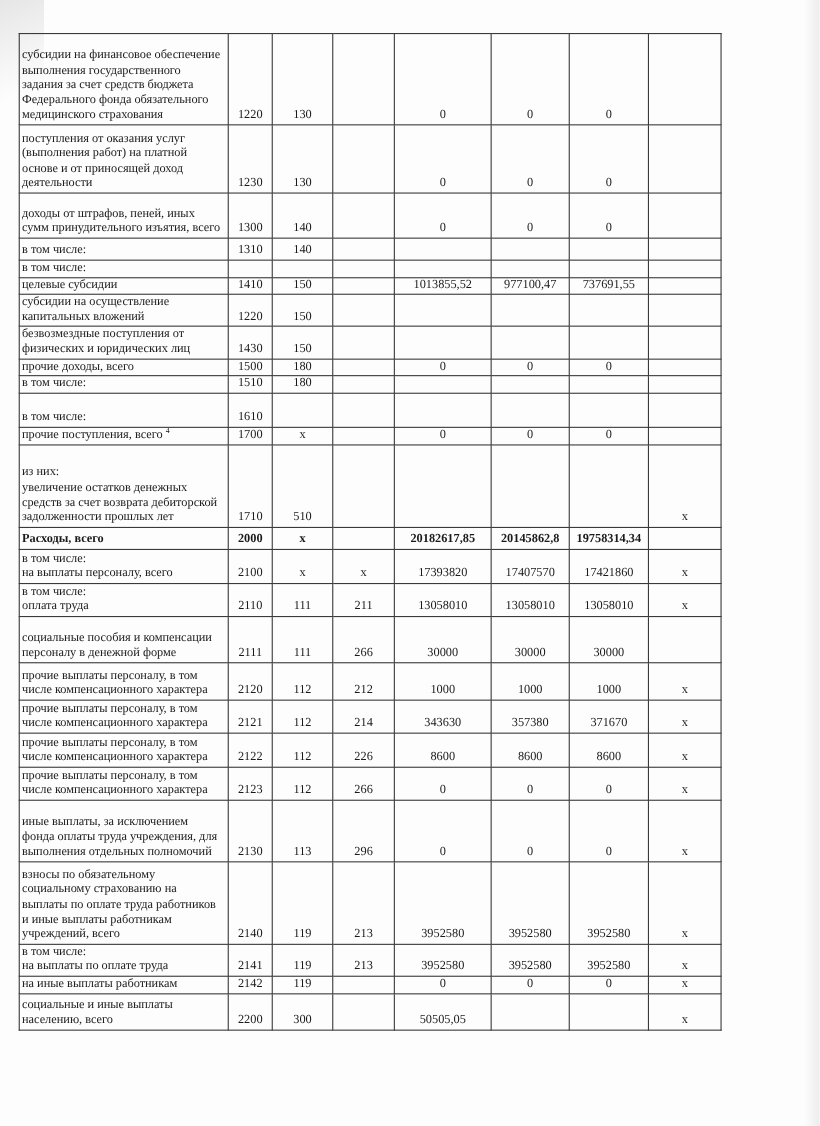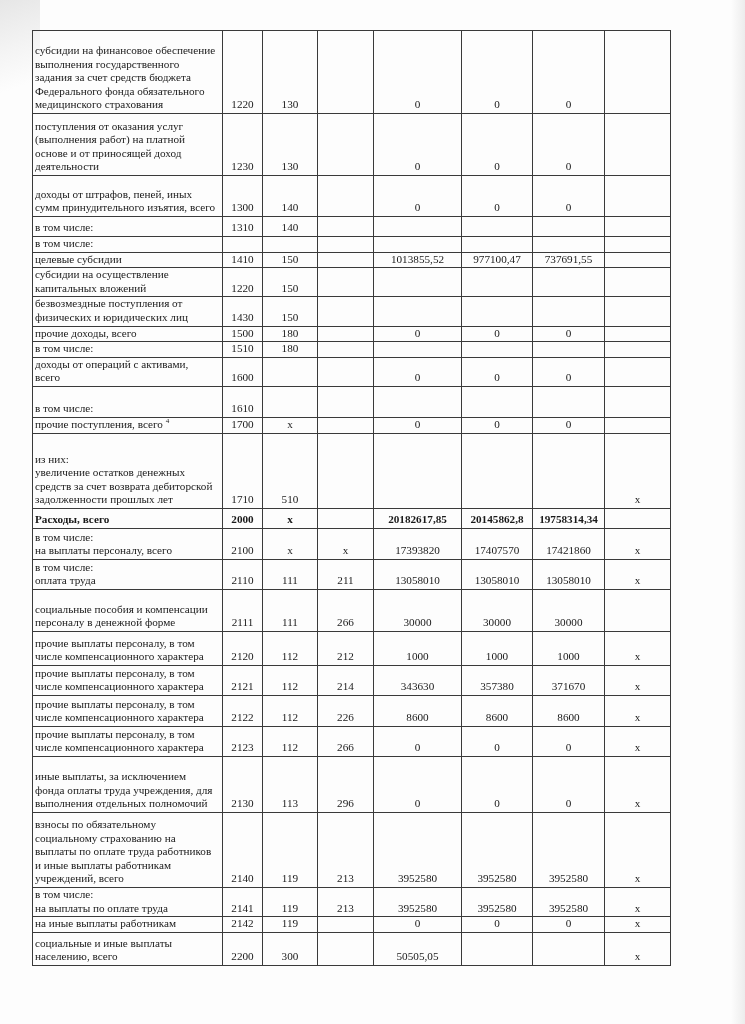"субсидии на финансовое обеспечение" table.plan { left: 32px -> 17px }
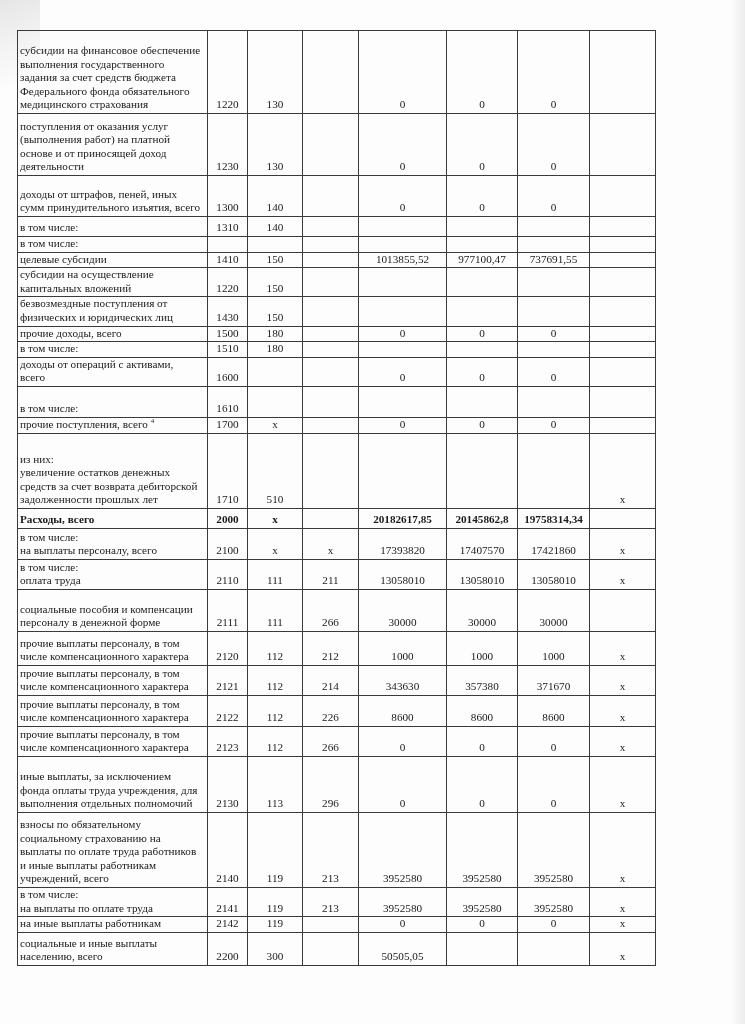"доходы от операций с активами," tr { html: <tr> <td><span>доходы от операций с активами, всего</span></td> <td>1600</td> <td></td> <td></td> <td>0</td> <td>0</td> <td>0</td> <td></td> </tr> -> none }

==

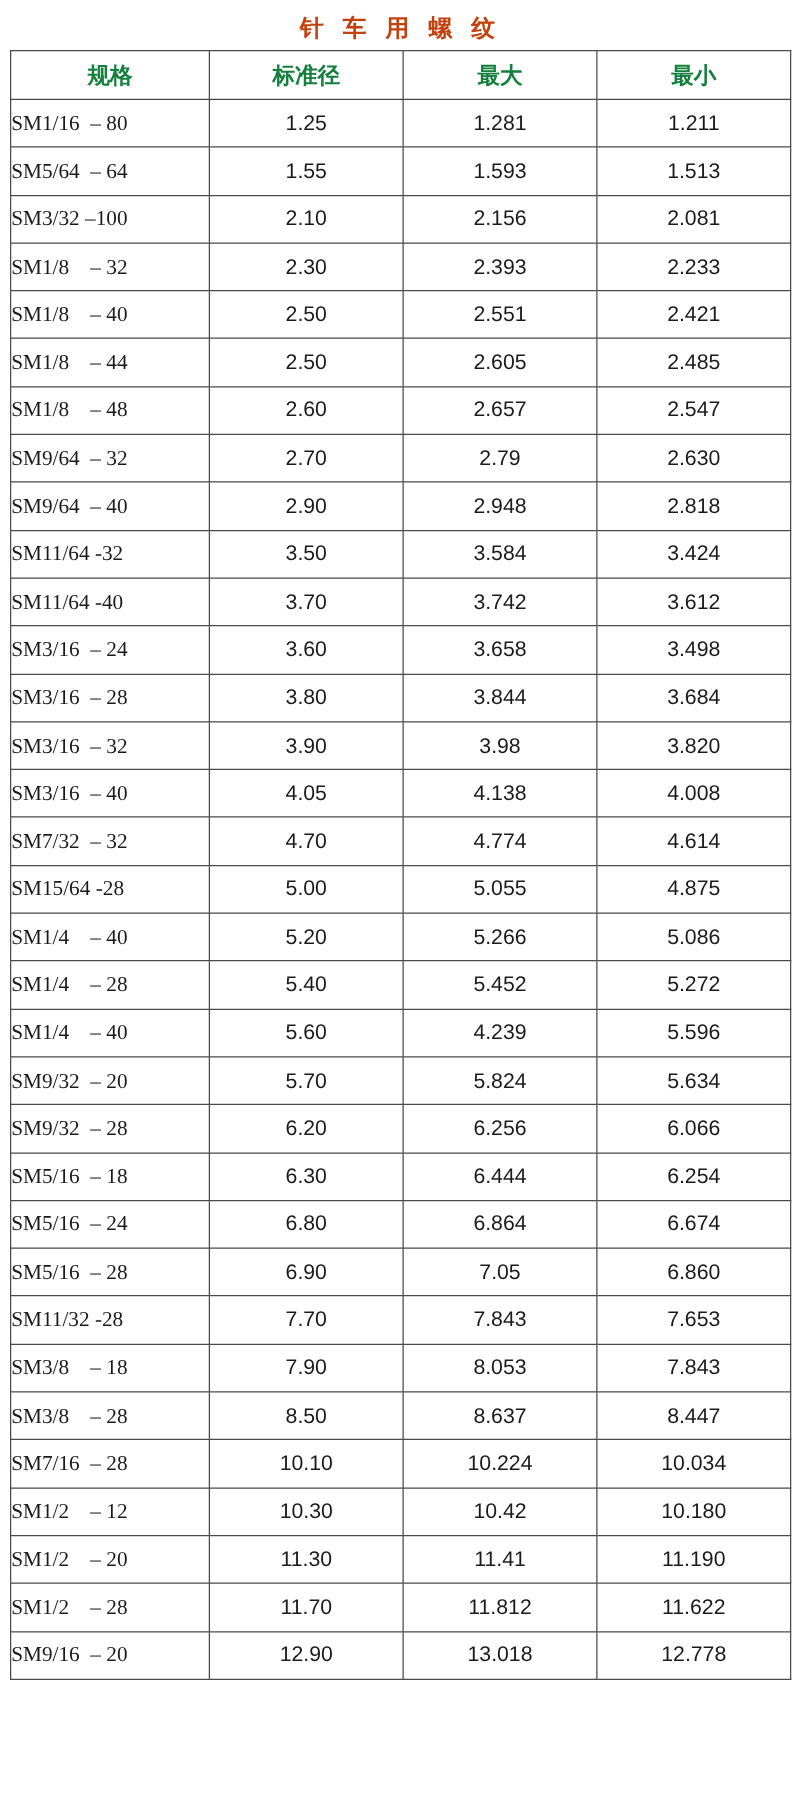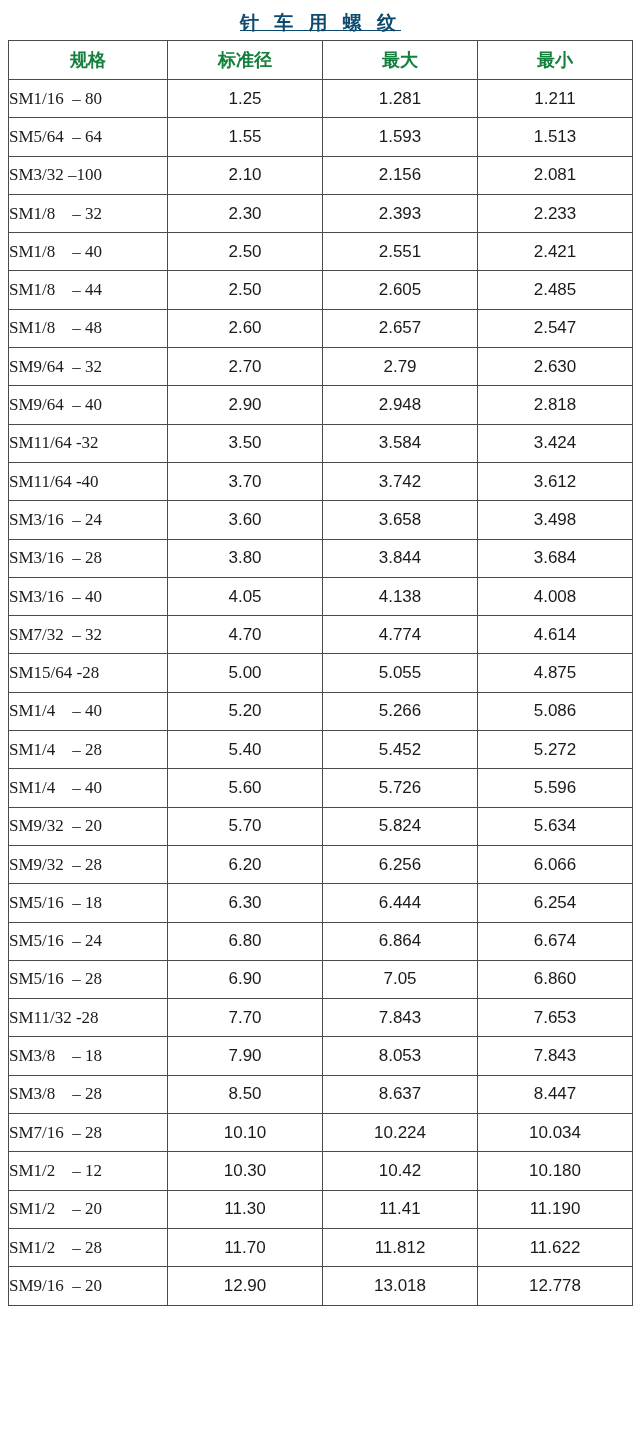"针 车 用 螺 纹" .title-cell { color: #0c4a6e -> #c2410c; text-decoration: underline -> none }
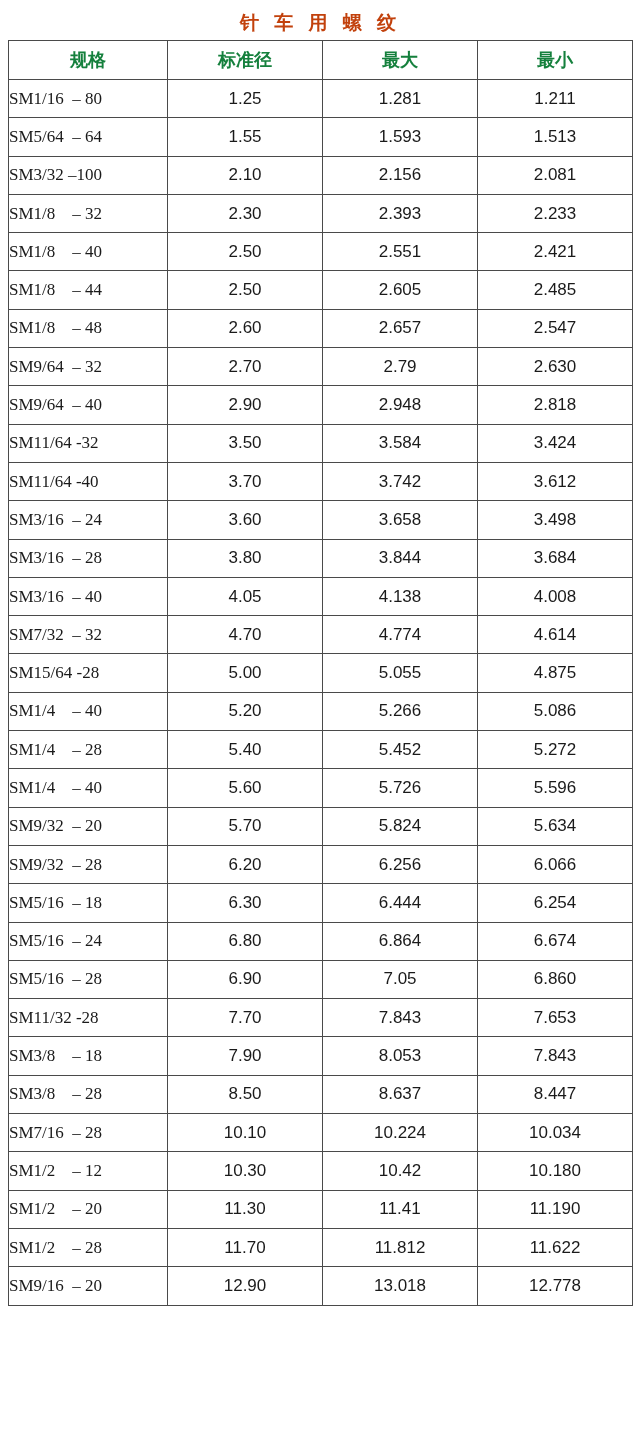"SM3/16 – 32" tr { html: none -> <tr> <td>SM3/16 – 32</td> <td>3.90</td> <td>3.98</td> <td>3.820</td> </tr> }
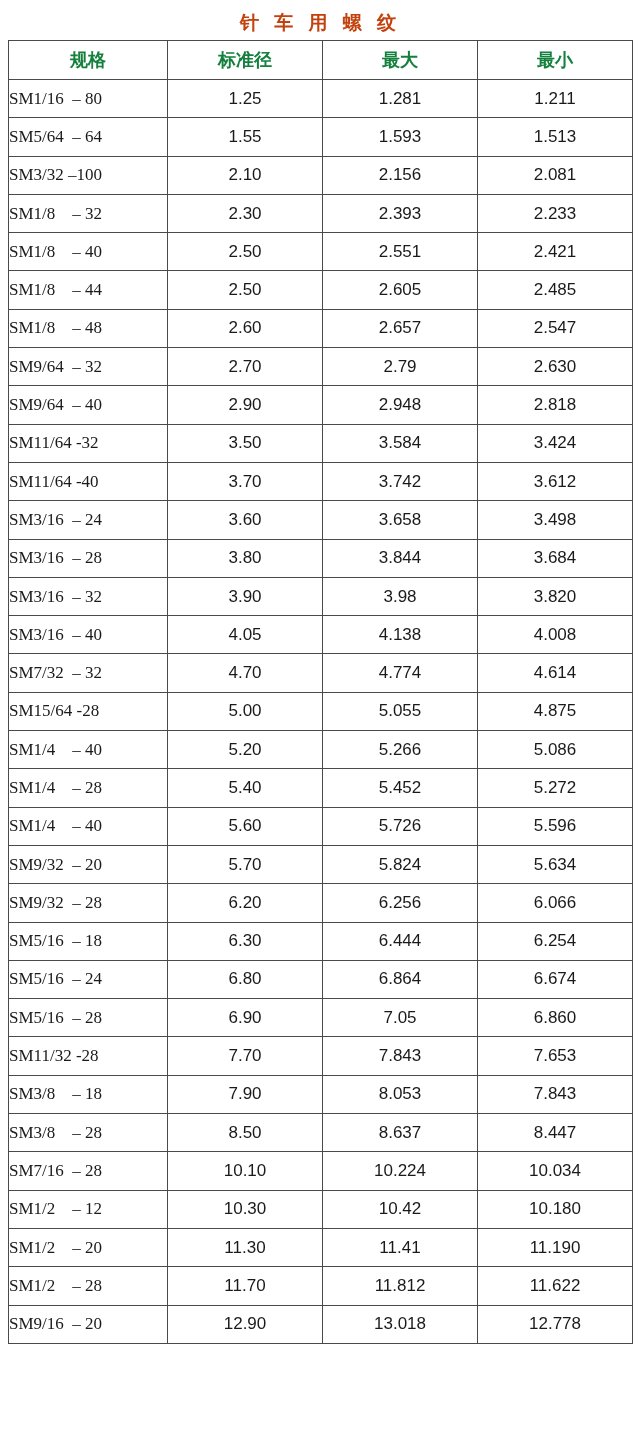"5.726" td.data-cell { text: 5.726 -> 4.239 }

## Directions for this task
In the listing above, find the line containing "left: 32px ->" and the line containing "html: <tr> <td><span>доходы", then print exactly those two lines and every line between them, minus the pictures.

## Answer section
"субсидии на финансовое обеспечение" table.plan { left: 32px -> 17px }
"доходы от операций с активами," tr { html: <tr> <td><span>доходы от операций с активами, всего</span></td> <td>1600</td> <td></td> <td></td> <td>0</td> <td>0</td> <td>0</td> <td></td> </tr> -> none }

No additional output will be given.